フローをおこし、後でふりかえる

「聞くままに また心なき 身にしあらば をのれなりけり 軒の玉水」(道元禅師)雨が降っている。雨水の音に聞き入っている間は、自分を忘れていて、 雨は意識にのぼらない。ふと、われにかえり、じぶんが雨と一体になっていたことに、あとから気づく。夢中になるフローと、それを自覚できることが、人間に備わった力を引き出すことです。

Let it flow.

じぶんの中にコロンブスの卵を見つける

アンドレ・マルティネが唱えた「二重文節の原理」はコロンブスの卵です。人間のことばは、音声の最小単位「音素」と、意味の最小単位「形態素」の両面で機能しています。音素という限られた数の表現を組み合わせ、無数のパターンを生み出せます。マルティネがこの事実を発見し、原理として唱えるまでそのような考え方はありませんでした。

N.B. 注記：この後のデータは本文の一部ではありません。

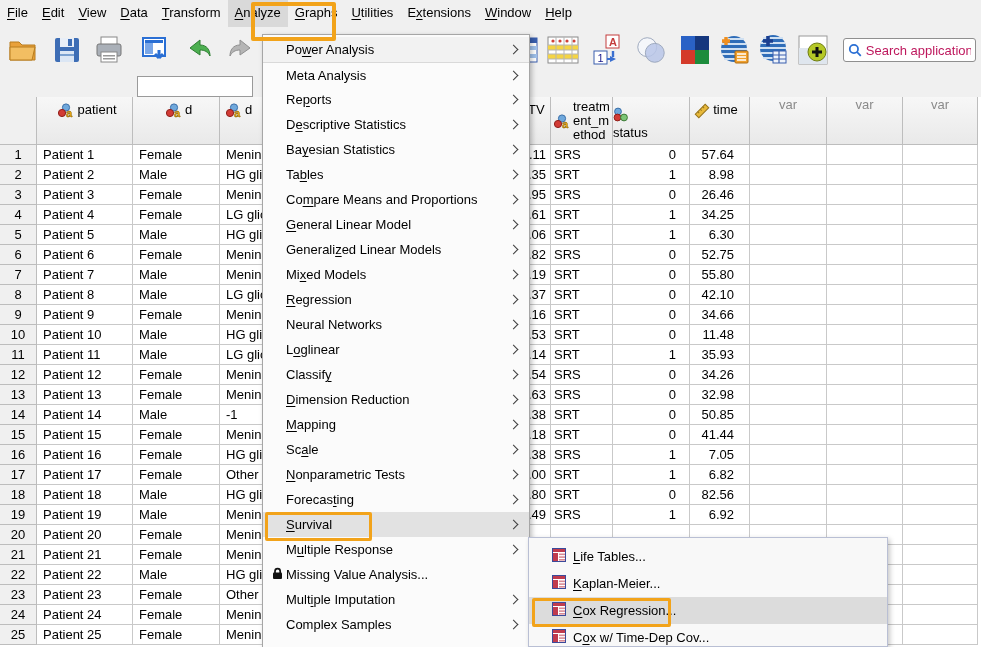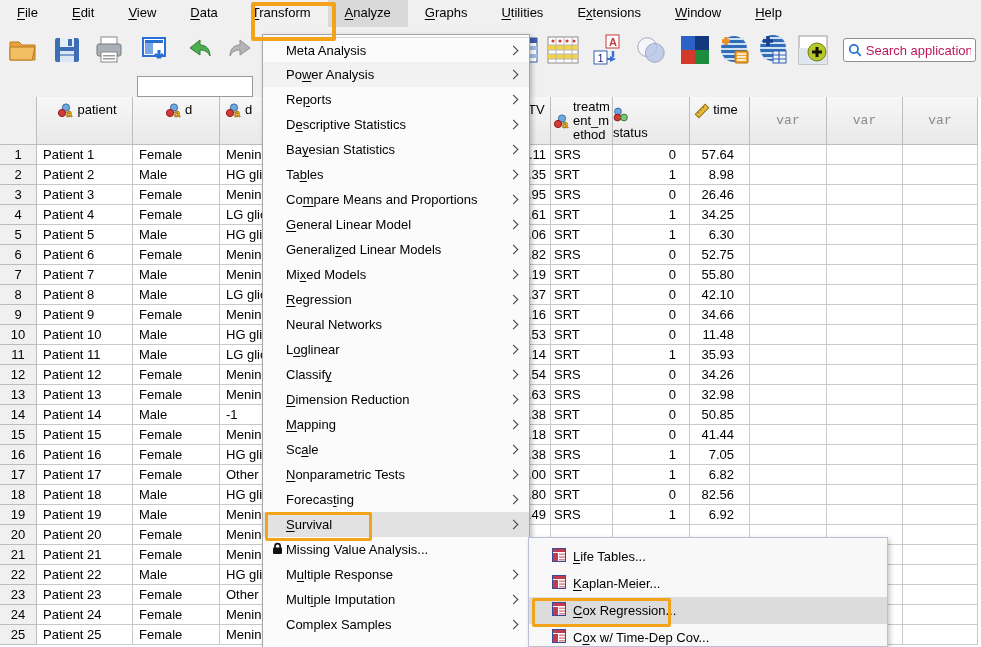--- a/index.html
+++ b/index.html
@@ -8,7 +8,7 @@
 
   
   .menubar{position:absolute;left:0;top:0;width:981px;height:27px;background:#f0f0f0;display:flex;align-items:stretch;}
-  .mb-item{padding:5px 17px;white-space:nowrap;cursor:default;}
+  .mb-item{padding:5px 7px;white-space:nowrap;cursor:default;}
   .mb-item.active{background:#d9d9d9;}
   u{text-underline-offset:2px;}
 

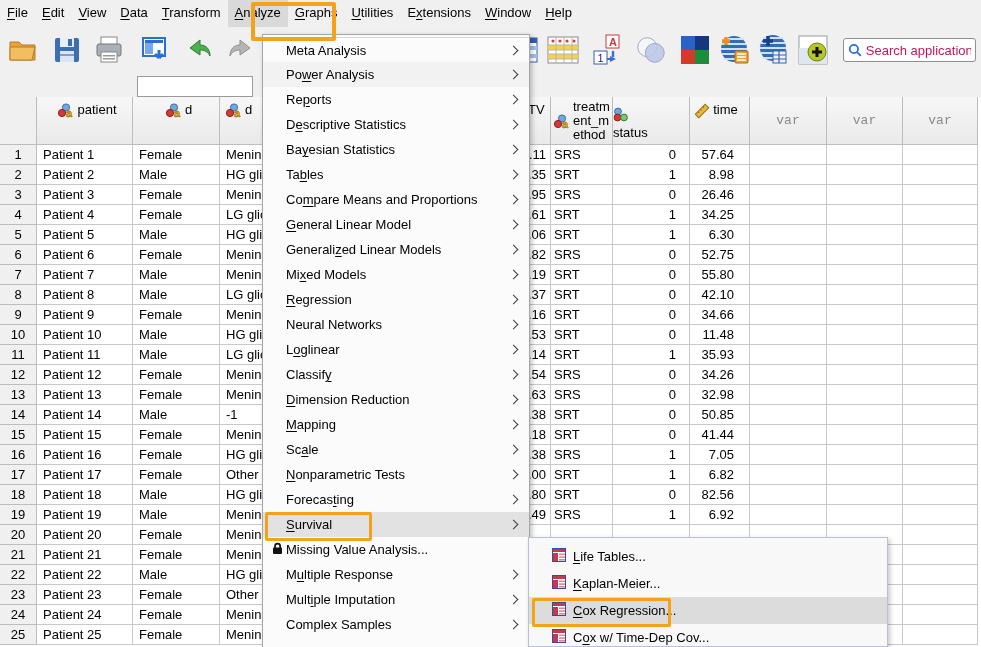--- a/index.html
+++ b/index.html
@@ -616,14 +616,14 @@
 
   <div class="popup">
 
-  <div class="mi sep">
+  <div class="mi head">
+        <span class="gutter"></span>
+        <span class="mi-label">Po<u>w</u>er Analysis</span>
+        <span class="mi-arrow"></span>
+      </div>
+      <div class="mi sep">
         <span class="gutter"></span>
         <span class="mi-label">Meta Analysis</span>
-        <span class="mi-arrow"></span>
-      </div>
-      <div class="mi head">
-        <span class="gutter"></span>
-        <span class="mi-label">Po<u>w</u>er Analysis</span>
         <span class="mi-arrow"></span>
       </div>
       <div class="mi">

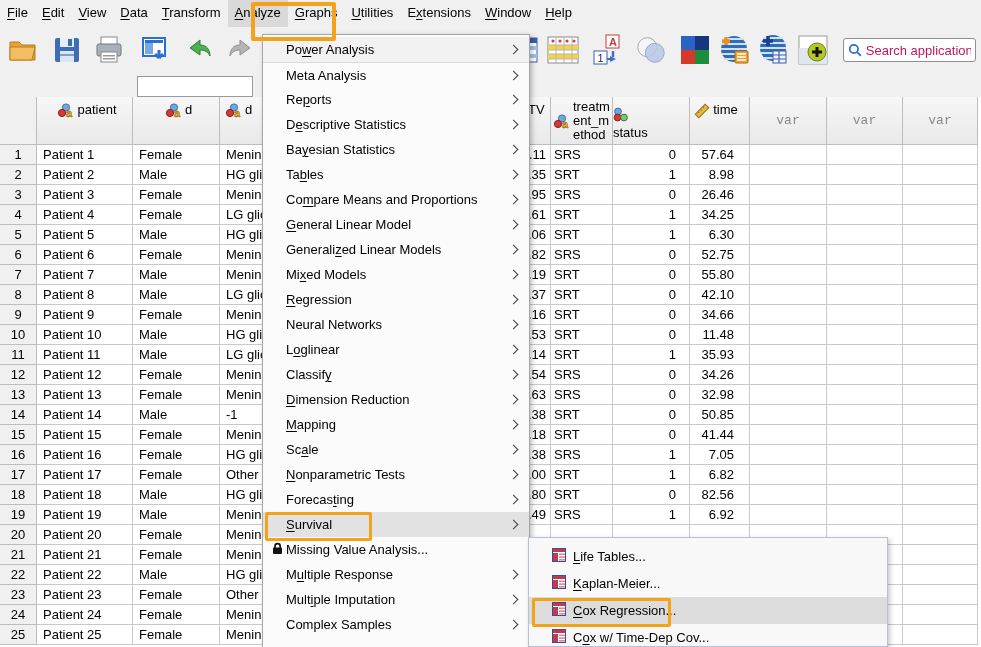--- a/index.html
+++ b/index.html
@@ -28,7 +28,7 @@
   .hcell{background:linear-gradient(#f7f7f7,#e9e9e9);border-right:1px solid #bdbdbd;border-bottom:1px solid #bdbdbd;
          box-sizing:border-box;display:flex;justify-content:center;padding-top:5px;gap:3px;overflow:hidden;}
   .hcell .hlabel{line-height:15px;}
-  .hcell.varh{align-items:center;padding-top:0;color:#8a8a8a;font-family:Liberation Mono, monospace;}
+  .hcell.varh{align-items:flex-start;padding-top:0;color:#8a8a8a;}
   .drow{display:flex;height:20px;}
   .dcell{border-right:1px solid #c9c9c9;border-bottom:1px solid #c9c9c9;box-sizing:border-box;
          line-height:19px;white-space:nowrap;overflow:hidden;}

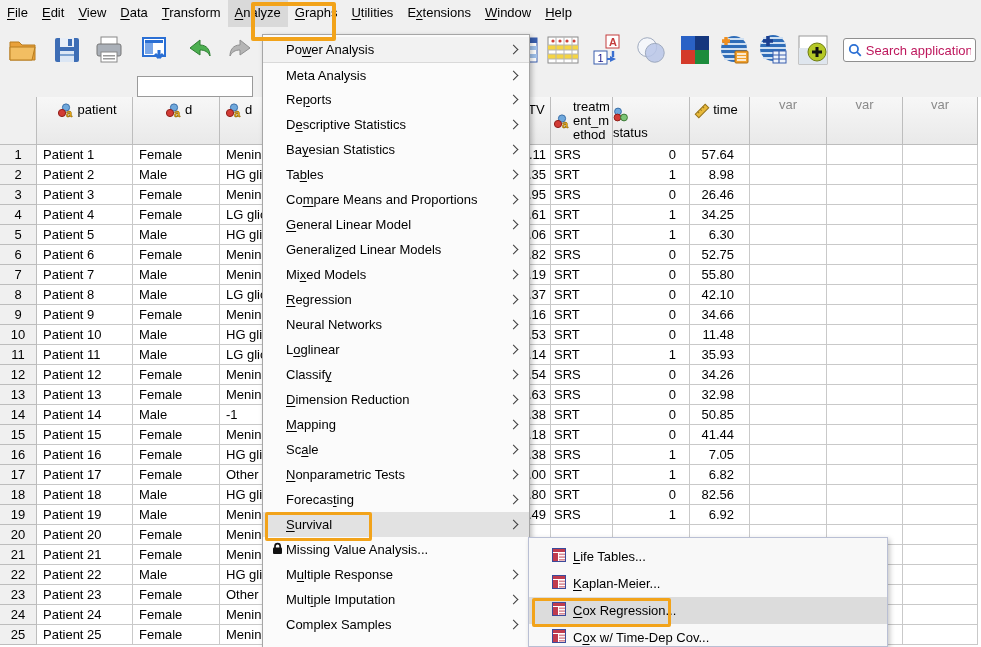--- a/index.html
+++ b/index.html
@@ -717,6 +717,11 @@
         <span class="mi-arrow"></span>
       </div>
       <div class="mi">
+        <span class="gutter"></span>
+        <span class="mi-label">M<u>u</u>ltiple Response</span>
+        <span class="mi-arrow"></span>
+      </div>
+      <div class="mi">
         <span class="gutter">
           <span><svg width="13" height="13" viewBox="0 0 13 13">
               <rect x="2" y="5.5" width="9" height="6.5" rx="1" fill="#111"></rect>
@@ -725,11 +730,6 @@
         </span>
         <span class="mi-label">Missing Value Analysis...</span>
 
-      </div>
-      <div class="mi">
-        <span class="gutter"></span>
-        <span class="mi-label">M<u>u</u>ltiple Response</span>
-        <span class="mi-arrow"></span>
       </div>
       <div class="mi">
         <span class="gutter"></span>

Find your Columbus’s Eggs.(じぶんの中のコロンブスの卵を見つける)

ひとりじゃない、みんなおなじ。

エンパシームは、じぶんの修養風景を鏡のように映します。また、それだけではなく、じぶんとおなじような友に寄り添うことができます。人間に備わった力。それは、だれもが、いま、こうして共に生きている、という存在の力です。その力は、共感の力。目には見えないけれど、感じることができます。声を思い出して、心でふれあうことができます。

You are not alone.(ひとりぼっちではない。みんなおなじ)

間をつくること、生きていること。

「間」というのは、生きていることを確かめる時間の区切り、切断、響きである。間は、何か身をまかせた愉快な、やわらいだ、こころよさ、その美感が、ほのぼのと生まれてくる。道を極めるアートやスポーツに匹敵することが、だれでもできる。静かにすわり、じぶんをふりかえること。1日1回、小さな間をつくり、[いま] に委ねること。

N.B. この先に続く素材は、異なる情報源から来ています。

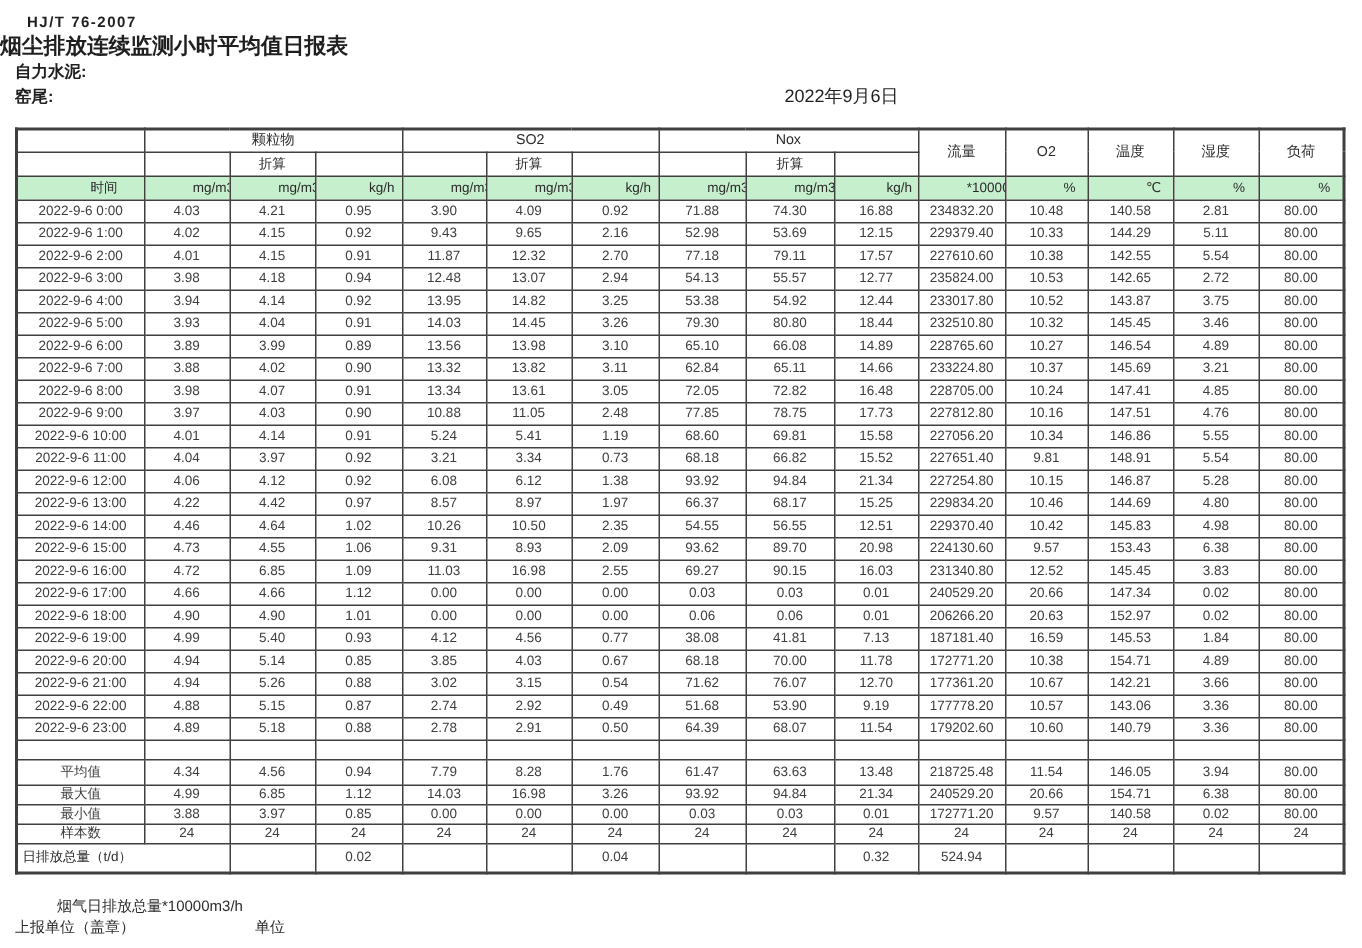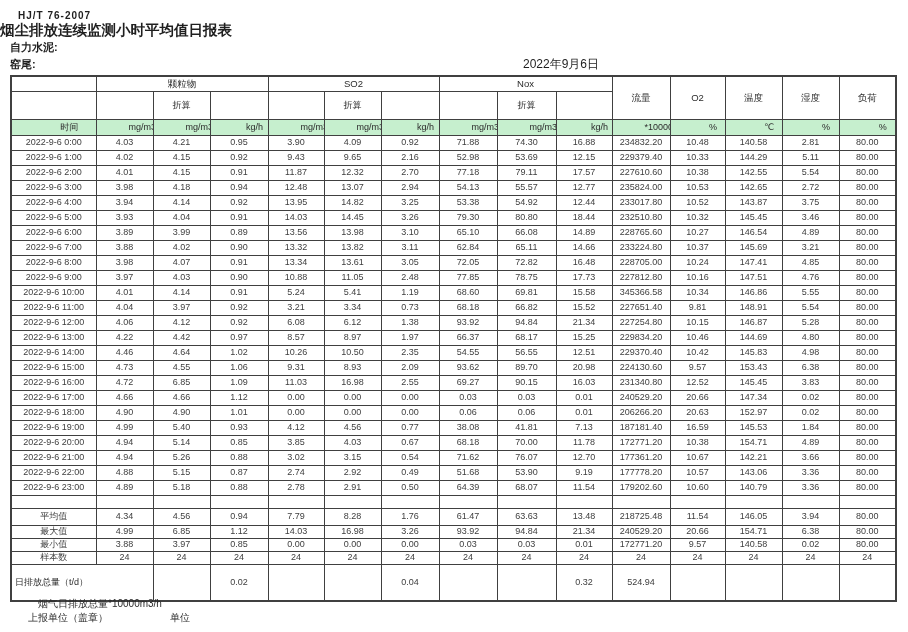--- a/index.html
+++ b/index.html
@@ -14,7 +14,7 @@
   .location{position:absolute;left:10px;top:57px;font-weight:bold;font-size:11px;}
   .date{position:absolute;left:523px;top:56px;font-size:12px;}
   table{
-    position:absolute;left:10px;top:75px;width:886px;
+    position:absolute;left:10px;top:85px;width:886px;
     border-collapse:collapse;table-layout:fixed;border:2px solid var(--border);
   }
   td{

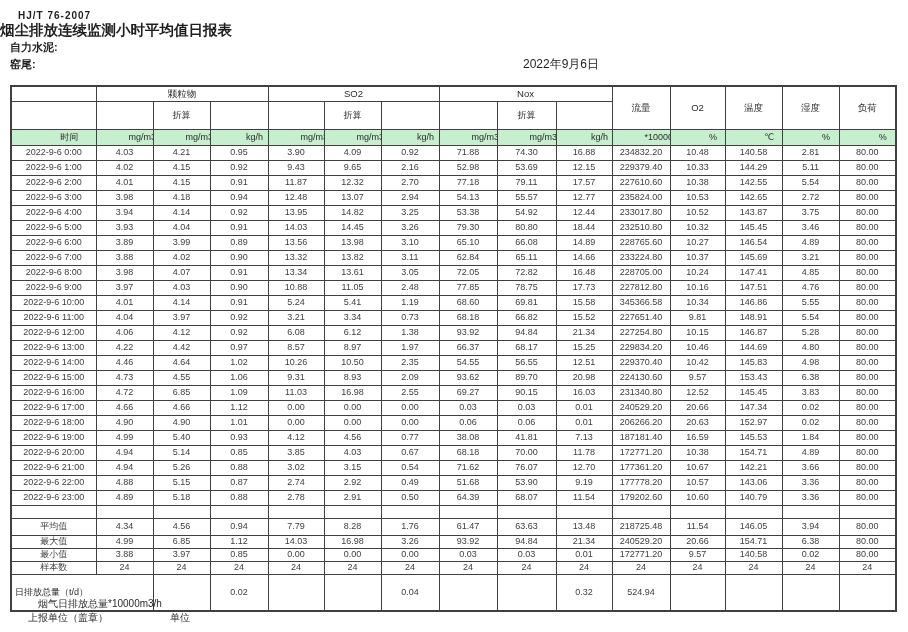--- a/index.html
+++ b/index.html
@@ -24,7 +24,7 @@
   }
   thead td{color:#2b2b2b;}
   tr.hdr1{height:15px;} tr.hdr1 td{font-size:9.5px;}
-  tr.hdr2{height:28px;}
+  tr.hdr2{height:16px;}
   tr.green{height:16px;}
   tr.green td{background:var(--green);padding-left:32px;}
   tr.data{height:15px;}

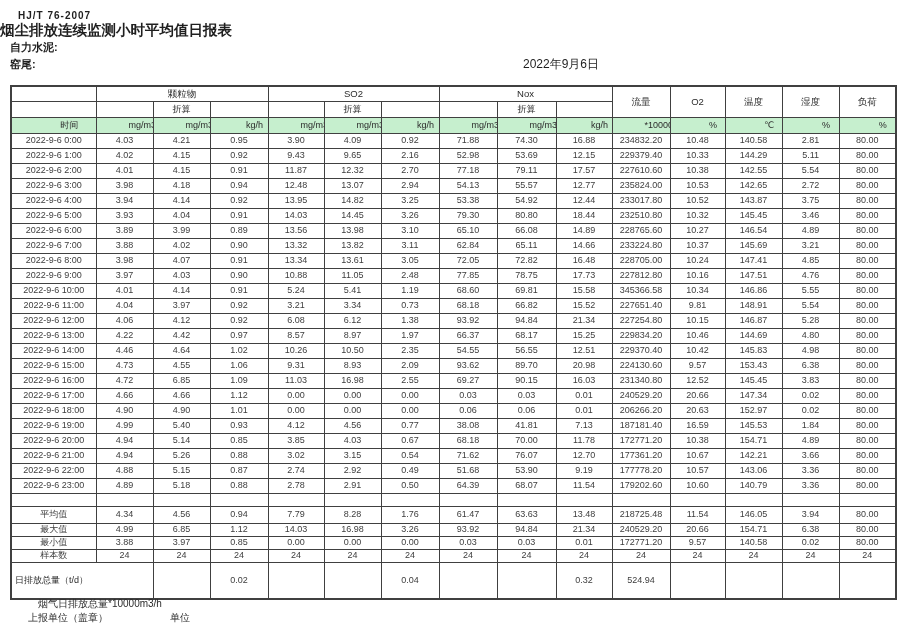--- a/index.html
+++ b/index.html
@@ -289,7 +289,7 @@
           <td>68.60</td>
           <td>69.81</td>
           <td>15.58</td>
-          <td>345366.58</td>
+          <td>227056.20</td>
           <td>10.34</td>
           <td>146.86</td>
           <td>5.55</td>

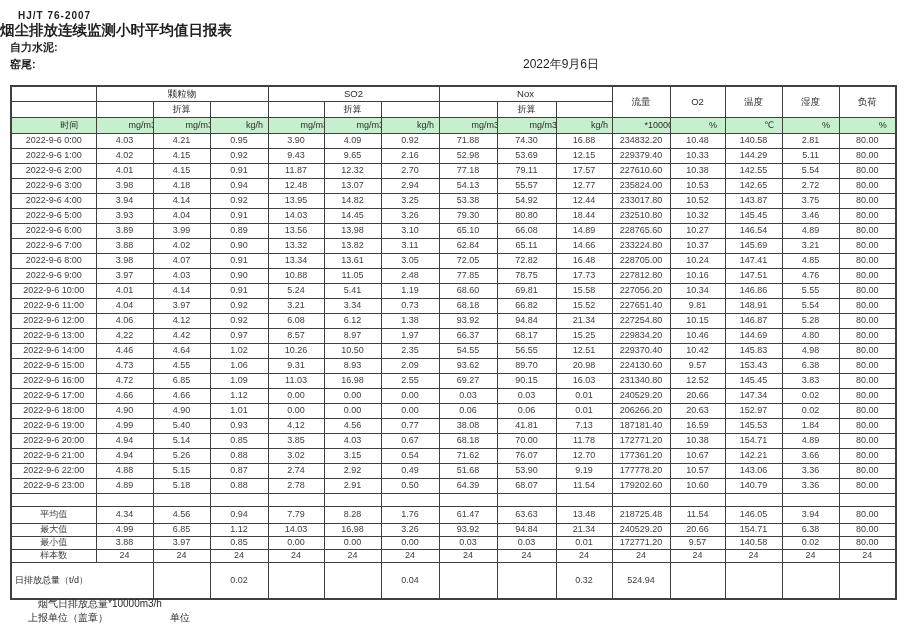--- a/index.html
+++ b/index.html
@@ -31,7 +31,7 @@
   tr.gap{height:13px;}
   tr.avg{height:17px;}
   tr.sum{height:13px;}
-  tr.total{height:37px;padding-left:20px;}
+  tr.total{height:20px;padding-left:20px;}
   td.left{text-align:left;padding-left:3px;color:#2b2b2b;}
   .f1{position:absolute;left:10px;top:597px;font-size:10px;color:#2b2b2b;margin-left:28px;}
   .f2{position:absolute;left:10px;top:611px;font-size:10px;color:#2b2b2b;margin-left:18px;}

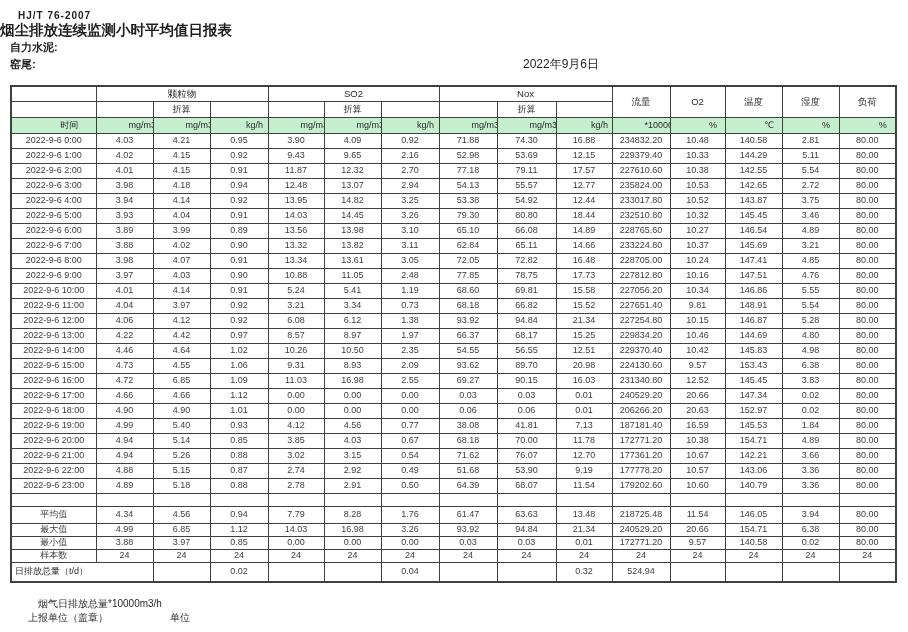--- a/index.html
+++ b/index.html
@@ -34,7 +34,7 @@
   tr.total{height:20px;padding-left:20px;}
   td.left{text-align:left;padding-left:3px;color:#2b2b2b;}
   .f1{position:absolute;left:10px;top:597px;font-size:10px;color:#2b2b2b;margin-left:28px;}
-  .f2{position:absolute;left:10px;top:611px;font-size:10px;color:#2b2b2b;margin-left:18px;}
+  .f2{position:absolute;left:10px;top:611px;font-size:10px;color:#2b2b2b;}
   .f3{position:absolute;left:170px;top:611px;font-size:10px;color:#2b2b2b;}
 </style>
 </head>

Cultivate your moments. [いま]を耕す。

坐って、何もしない。(忘れている状態をつくる)

行住坐臥ということばがあります。人間の身体の基本姿勢です。その中で、坐は、ひとり静かに坐ることです。古来よりブッダにおける禅定、古代インド諸宗教の瞑想坐、ひとり静かに坐ることが人間の精神にとって根本的であるということを示しています。静かに坐り、何もしないこと。坐る行為によって、無条件に命にとって大切なことを学ぶのです。

Sit calmly.(しずかに坐る)

人間に備わった力を引き出すには?[匂い]

何かをする力は何かをしない力にある(アリストテレス)。「何かをしない力」を物語るエピソードです。人間の嗅覚は、100万分の1という小さな単位でも臭いの元を感知します。でも、それは、ほかのことは何もしないで、静かに、ひと息の「間」をいれることによって、働きます。

Slow down.(ゆっくり)

すむ

Relax.(身心を楽にして)

和語の響きには、ものごとのふるまいや様子を表すコンセプトが宿っています。すむとは、静かに待ち、おちつくことです。何かいろいろな努力をしないと「澄んだ心」にならない、と構える必要はありません。静かにすわり、息をゆっくり吐くことです。エンパシーム「あゐてにふすいま」の[ す ]は、ひと息ぶん、すむ「間」です。

あとから共感素になる

音素(Phoneme)は、組み合わて言語を構成する単位。エンパシーム(Empatheme)も、これにならい、共感 (Empathy) という現象の最小単位になるという意味です。それがなぜ「共感の素」なのか?共感という現象は、自然にわき起こる気持ち、無意識的なものです。相手に共感しているじぶん自身に後から気づくものです。

英プラの路を共にゆこう (3)

ことばは、じぶんの身体を楽器のようにして音を出し、相手の音を捉える身体運動です。私たちは日本語でこの身体運動を身につけています。英語が聞き取れない理由は、日本語の身体運動に習熟しているからです。単語ごとに日本語の文字に置きかえて覚えることに慣れているため、短い音節のつながりやリズムを使う機会が日常ほとんどないからです。